To contrast with the prose texts of Caxton and Malory, both of which were at least in intention designed for widespread circulation, a late fifteenth-century letter concludes this Section. This letter dates from 1448, and is one of the Paston Letters, the largest surviving archive of private correspondence in English from the ME period.  The Pastons were a Norfolk family of considerable importance and power.  Although their origins were humble -- at one time they were charls (ie. churls, servile tenants) at Gimmingham in Norfolk -- they accrued considerable lands and wealth during the fifteenth century and, when the male line died out in 1732, the head of the family was the second Earl of Yarmouth.  “Paston” is a settlement name, near the coast in the north-east corner of Norfolk.

In some ways the most energetic of the Pastons was John Paston I (so-called to distinguish him from John Paston II and III, both of whom - confusingly - were his sons).  John I was born in 1421, and was educated at the local university of Cambridge and at the Inns of Court in London.  At various times an MP and a JP, he was involved in various local controversies and died in 1466 while in dispute with various local dignitaries -- disputes so heated that he had been briefly in prison in 1465. In 1443, John I had married Margaret Mautby, a Norfolk heiress.  Whenever John I was absent from home, Margaret managed their (considerable) property with some skill.  John and Margaret seem to have been a formidable pair, tough in adversity and mutually supportive in asserting the Paston family’s position at every possible opportunity.

The following letter describes a dispute which took place in 1448.  The letter is from Margaret to John.  Margaret dictated the body of this letter to one amanuensis, James Graham, and a postscript to another not identified; she herself only rarely wrote letters in her own hand.

The references in the letter need a little explication.  James Gloys is a Paston servant, being the family chaplain and clerk.  “Wymondham” is John Wyndham or Wymondham, a family rival and sometime enemy; like the Pastons, his family was one recently risen, which makes the accusation that þe Pastons and alle her kyn were charls of Gymyngham especially cheeky.  There was no doubt more of the same, which Margaret was plainly loath to dictate -- And he had meche large langage, as ye shall knowe herafter by mowthe.  In Wymondham’s defence, it is worth remembering that, when John I was imprisoned in 1465, Wymondham was generous enough not only to offer Margaret hospitality but also to write John I a letter with the encouraging postscript And how euer ye do, hold vp your manship.

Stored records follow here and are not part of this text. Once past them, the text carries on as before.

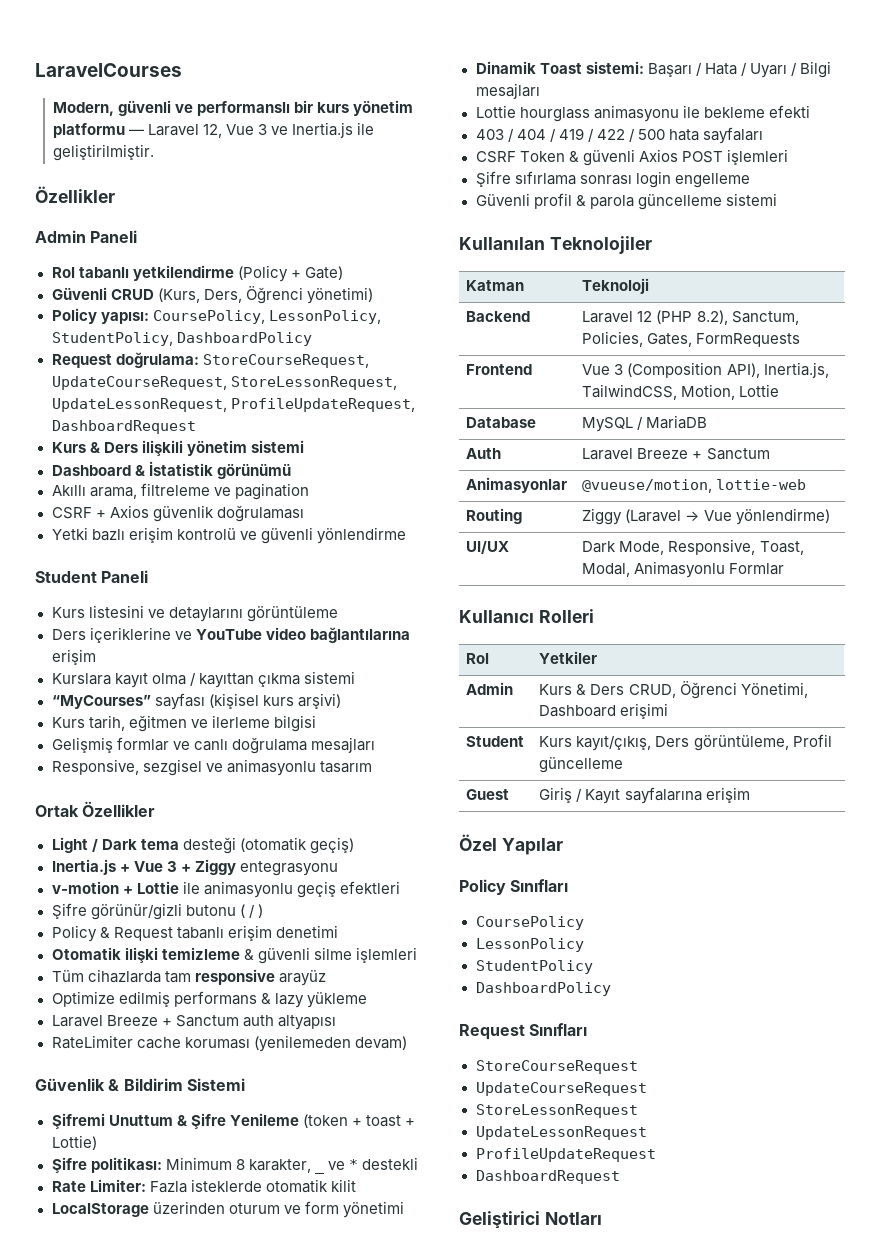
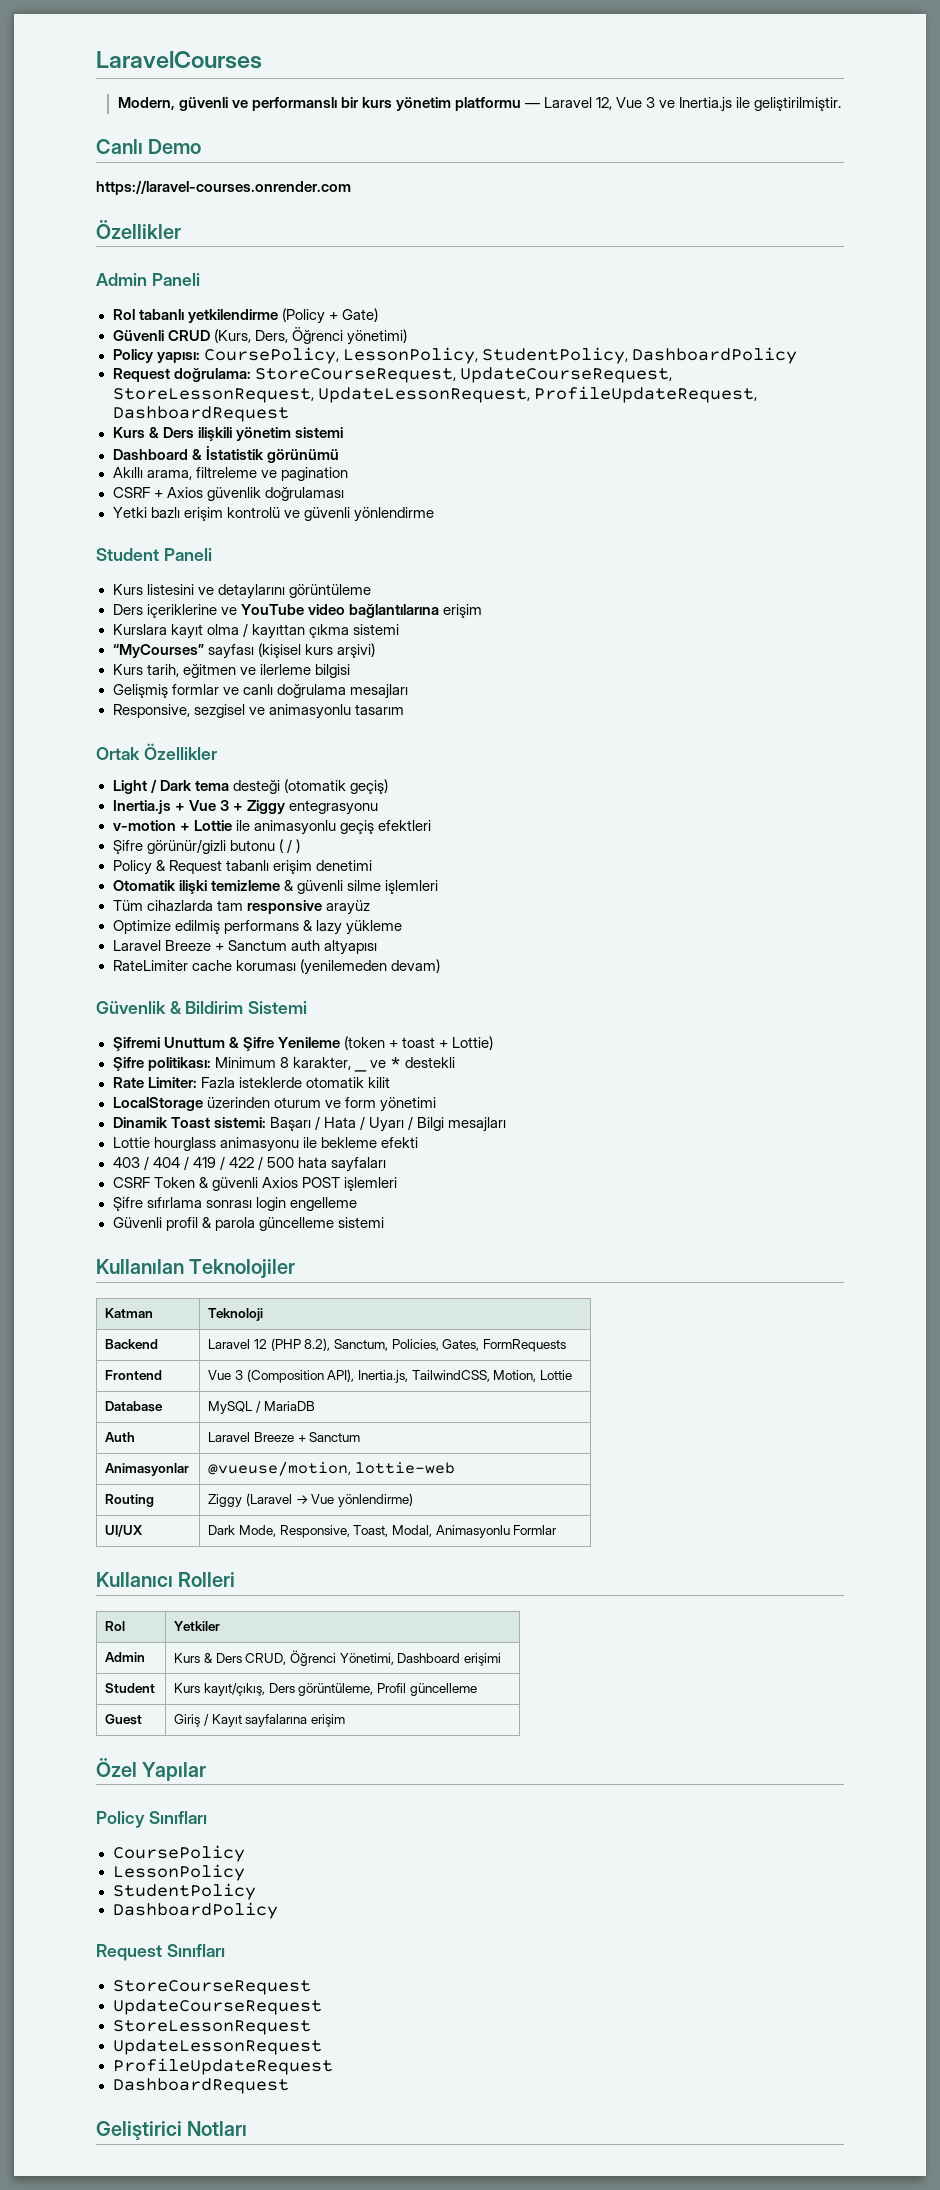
+ Canlı Demo
+ https://laravel-courses.onrender.com

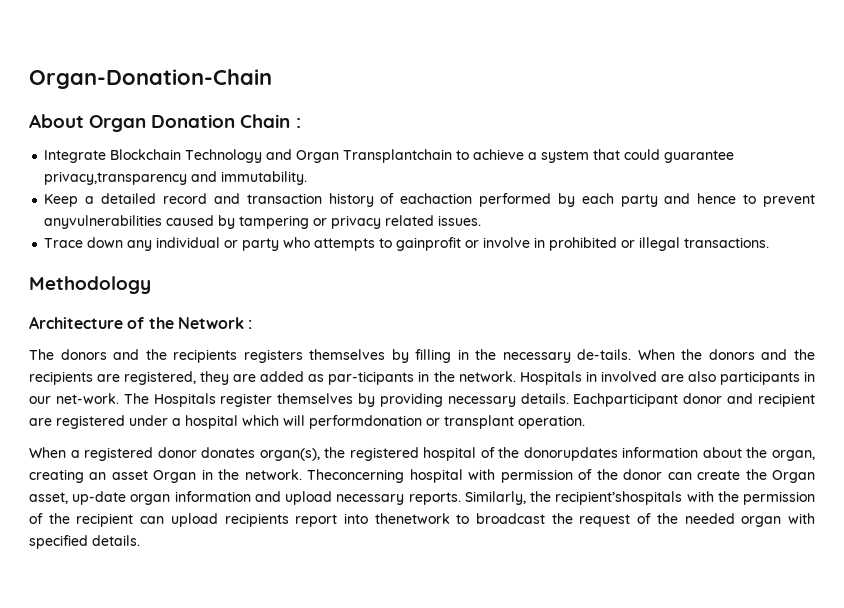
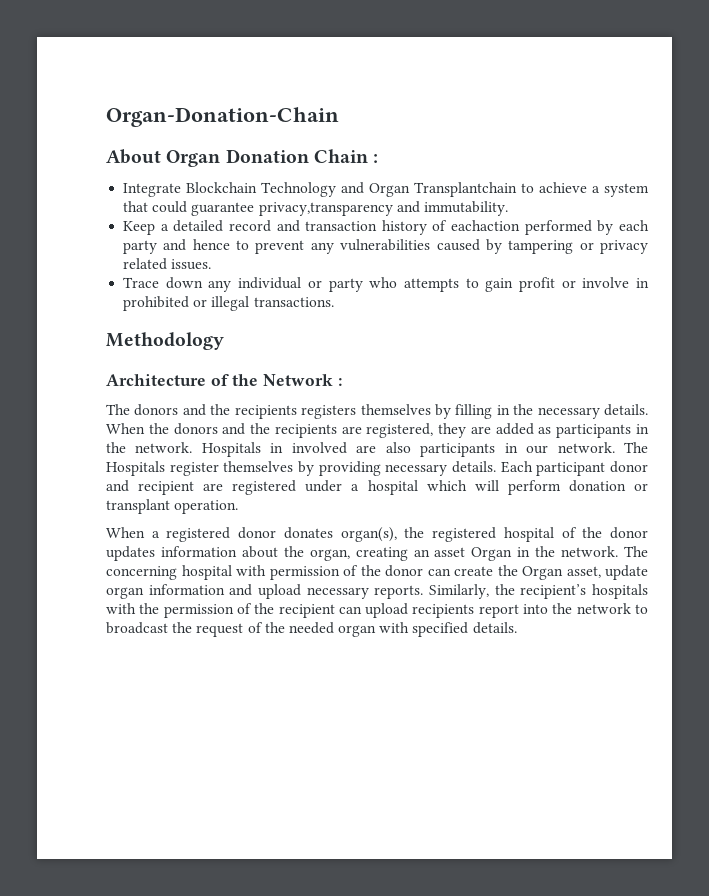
- Keep a detailed record and transaction history of eachaction performed by each party and hence to prevent anyvulnerabilities caused by tampering or privacy related issues.
+ Keep a detailed record and transaction history of eachaction performed by each party and hence to prevent any vulnerabilities caused by tampering or privacy related issues.
- Trace down any individual or party who attempts to gainprofit or involve in prohibited or illegal transactions.
+ Trace down any individual or party who attempts to gain profit or involve in prohibited or illegal transactions.
- The donors and the recipients registers themselves by filling in the necessary de-tails.
+ The donors and the recipients registers themselves by filling in the necessary details.
- When the donors and the recipients are registered, they are added as par-ticipants in the network.
+ When the donors and the recipients are registered, they are added as participants in the network.
- Hospitals in involved are also participants in our net-work.
+ Hospitals in involved are also participants in our network.
- Eachparticipant donor and recipient are registered under a hospital which will performdonation or transplant operation.
+ Each participant donor and recipient are registered under a hospital which will perform donation or transplant operation.
- When a registered donor donates organ(s), the registered hospital of the donorupdates information about the organ, creating an asset Organ in the network.
+ When a registered donor donates organ(s), the registered hospital of the donor updates information about the organ, creating an asset Organ in the network.
- Theconcerning hospital with permission of the donor can create the Organ asset, up-date organ information and upload necessary reports.
+ The concerning hospital with permission of the donor can create the Organ asset, update organ information and upload necessary reports.
- Similarly, the recipient’shospitals with the permission of the recipient can upload recipients report into thenetwork to broadcast the request of the needed organ with specified details.
+ Similarly, the recipient’s hospitals with the permission of the recipient can upload recipients report into the network to broadcast the request of the needed organ with specified details.

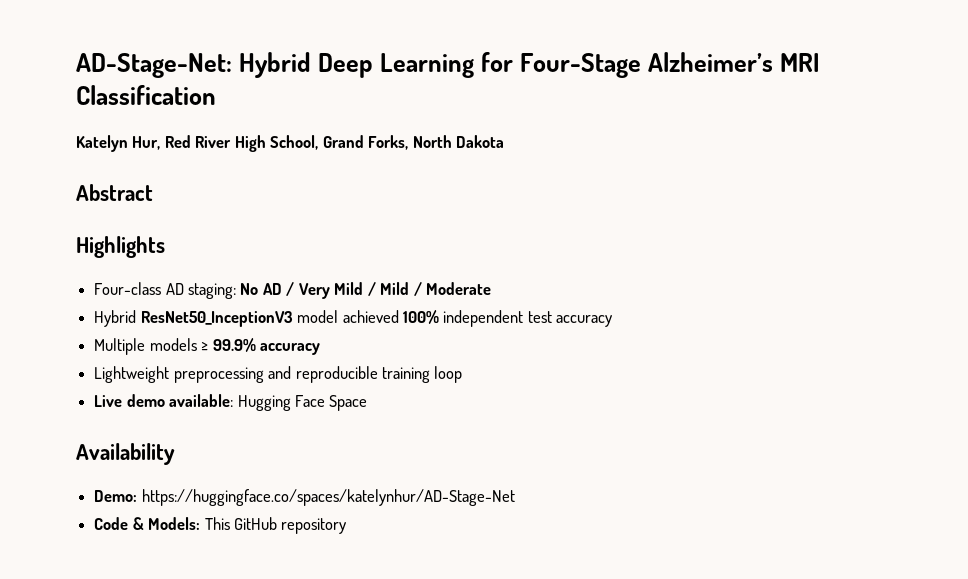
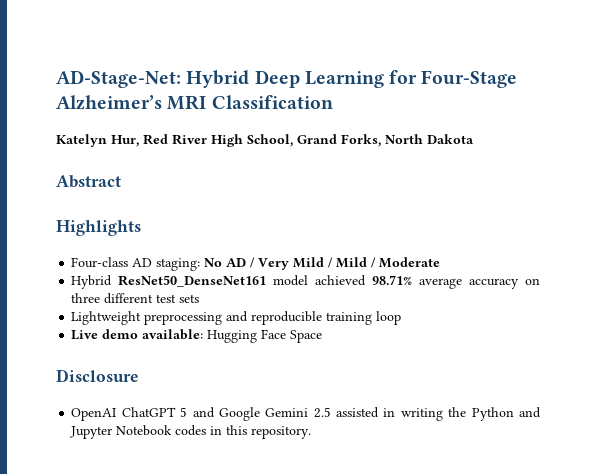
- Hybrid ResNet50_InceptionV3 model achieved 100% independent test accuracy
- Multiple models ≥ 99.9% accuracy
+ Hybrid ResNet50_DenseNet161 model achieved 98.71% average accuracy on three different test sets
- Availability
- Demo: https://huggingface.co/spaces/katelynhur/AD-Stage-Net
- Code & Models: This GitHub repository
+ Disclosure
+ OpenAI ChatGPT 5 and Google Gemini 2.5 assisted in writing the Python and Jupyter Notebook codes in this repository.

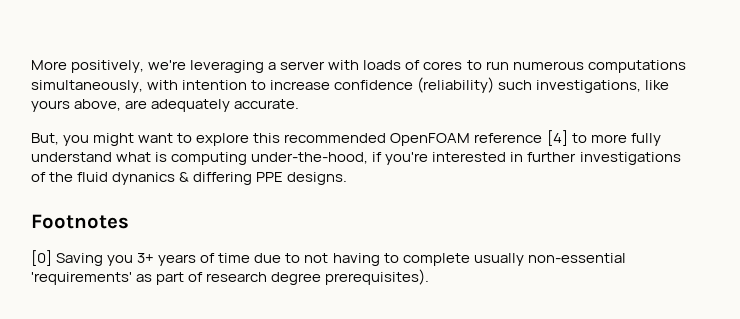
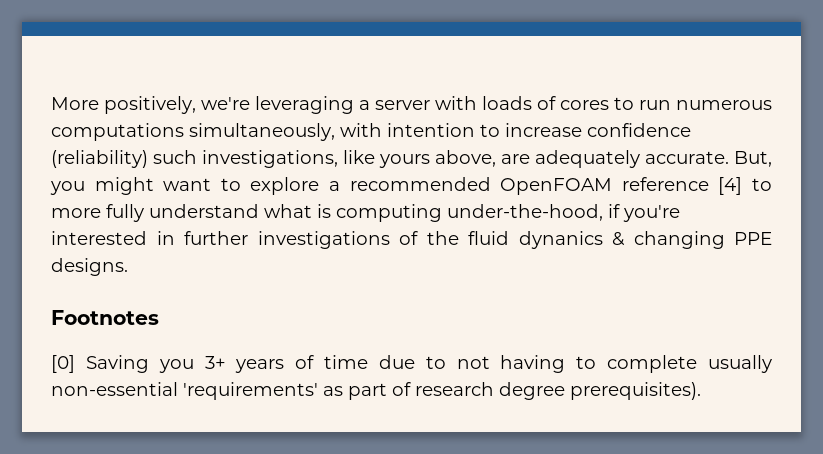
- More positively, we're leveraging a server with loads of cores to run numerous computations simultaneously, with intention to increase confidence (reliability) such investigations, like yours above, are adequately accurate.
- But, you might want to explore this recommended OpenFOAM reference [4] to more fully understand what is computing under-the-hood, if you're interested in further investigations of the fluid dynanics & differing PPE designs.
+ More positively, we're leveraging a server with loads of cores to run numerous computations simultaneously, with intention to increase confidence (reliability) such investigations, like yours above, are adequately accurate. But, you might want to explore a recommended OpenFOAM reference [4] to more fully understand what is computing under-the-hood, if you're interested in further investigations of the fluid dynanics & changing PPE designs.

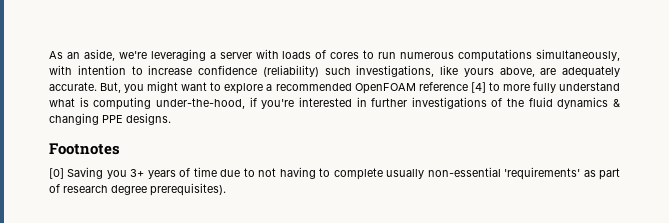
- More positively, we're leveraging a server with loads of cores to run numerous computations simultaneously, with intention to increase confidence (reliability) such investigations, like yours above, are adequately accurate.
+ As an aside, we're leveraging a server with loads of cores to run numerous computations simultaneously, with intention to increase confidence (reliability) such investigations, like yours above, are adequately accurate.
- But, you might want to explore a recommended OpenFOAM reference [4] to more fully understand what is computing under-the-hood, if you're interested in further investigations of the fluid dynanics & changing PPE designs.
+ But, you might want to explore a recommended OpenFOAM reference [4] to more fully understand what is computing under-the-hood, if you're interested in further investigations of the fluid dynamics & changing PPE designs.

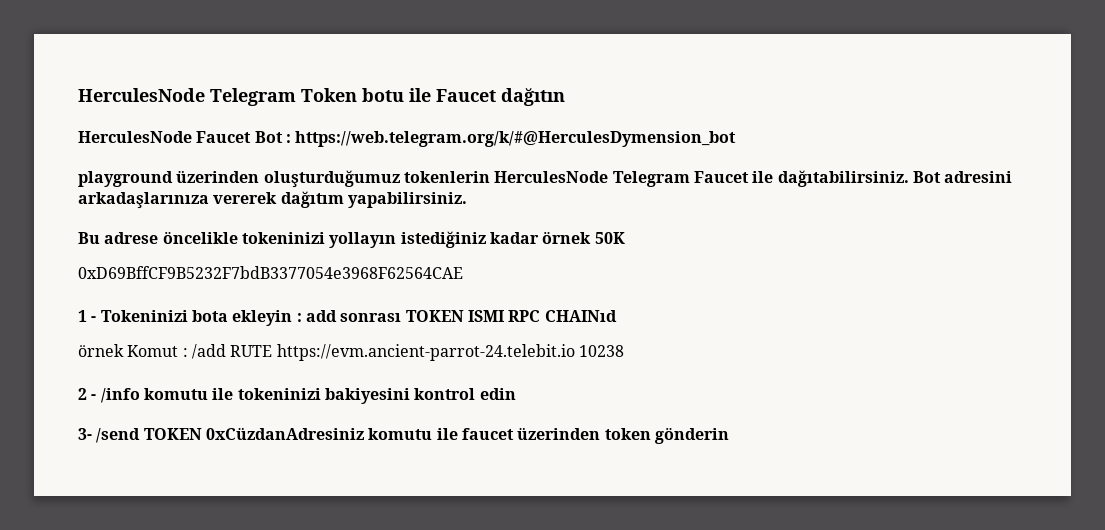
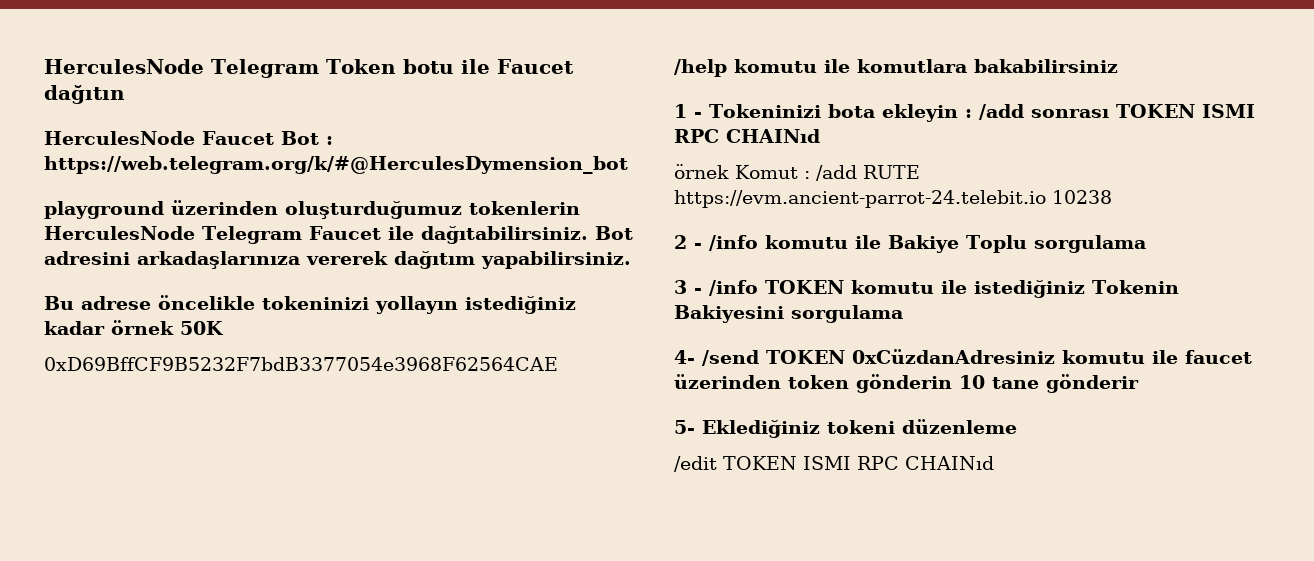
+ /help komutu ile komutlara bakabilirsiniz
- 1 - Tokeninizi bota ekleyin : add sonrası TOKEN ISMI RPC CHAINıd
+ 1 - Tokeninizi bota ekleyin : /add sonrası TOKEN ISMI RPC CHAINıd
- 2 - /info komutu ile tokeninizi bakiyesini kontrol edin
- 3- /send TOKEN 0xCüzdanAdresiniz komutu ile faucet üzerinden token gönderin
+ 2 - /info komutu ile Bakiye Toplu sorgulama
+ 3 - /info TOKEN komutu ile istediğiniz Tokenin Bakiyesini sorgulama
+ 4- /send TOKEN 0xCüzdanAdresiniz komutu ile faucet üzerinden token gönderin 10 tane gönderir
+ 5- Eklediğiniz tokeni düzenleme
+ /edit TOKEN ISMI RPC CHAINıd

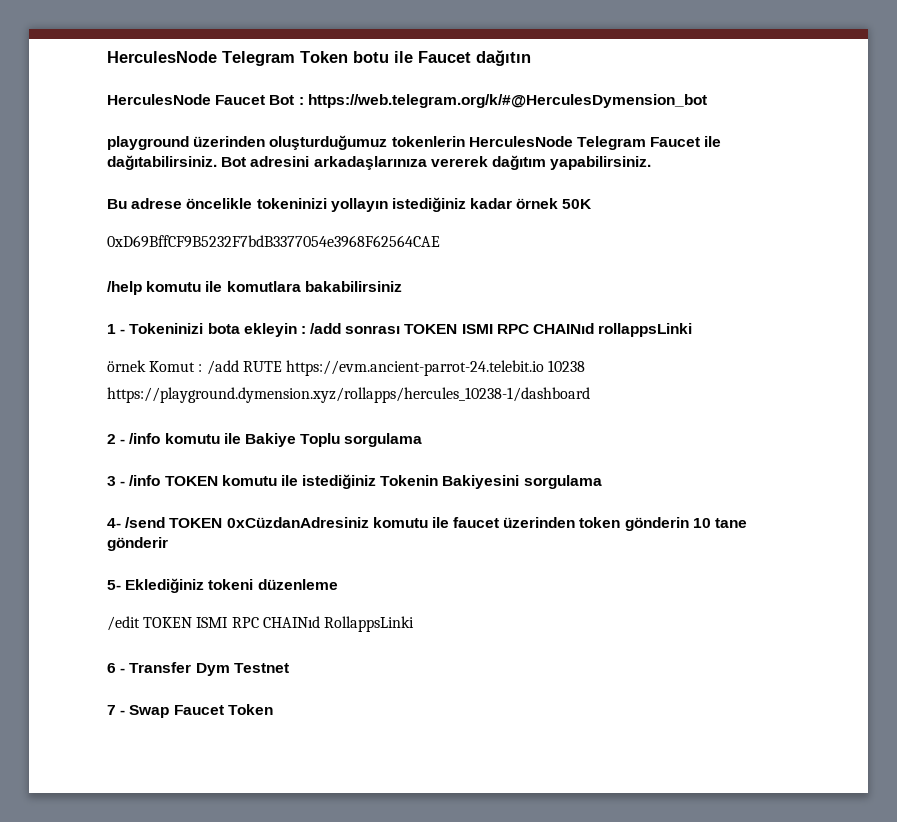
- 1 - Tokeninizi bota ekleyin : /add sonrası TOKEN ISMI RPC CHAINıd
+ 1 - Tokeninizi bota ekleyin : /add sonrası TOKEN ISMI RPC CHAINıd rollappsLinki
- örnek Komut : /add RUTE https://evm.ancient-parrot-24.telebit.io 10238
+ örnek Komut : /add RUTE https://evm.ancient-parrot-24.telebit.io 10238 https://playground.dymension.xyz/rollapps/hercules_10238-1/dashboard
- /edit TOKEN ISMI RPC CHAINıd
+ /edit TOKEN ISMI RPC CHAINıd RollappsLinki
+ 6 - Transfer Dym Testnet
+ 7 - Swap Faucet Token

It will be observed that there is a marked difference in spelling between the body of the letter and the postscript.  Whereas the body of the letter is written in a fairly colourless variety of late-fifteenth-century English, the postscript is written in markedly Norfolk dialect (cf. such forms as xuld SHOULD, qwhan WHEN, ryth RIGHT etc.).

The letter is no 129 in N.Davis ed., Paston Letters and Papers of the Fifteenth Century (Oxford: Clarendon Press, 1971), which is the standard edition.  The text is also printed, with useful annotation, in Burnley (1992: 177-180).  The main difference between the text as presented here and that in Davis and in Burnley is the reading charls of Gymyngham for [...] myngham for which, plus a fascinating discussion of the context of this letter, see C.Richmond, “What a difference a manuscript makes: John Wyndham of Felbrigg, Norfolk (d.1475)”, in F.Riddy ed., Regionalism in Late Medieval Manuscripts and Texts (Cambridge: Brewer, 1991).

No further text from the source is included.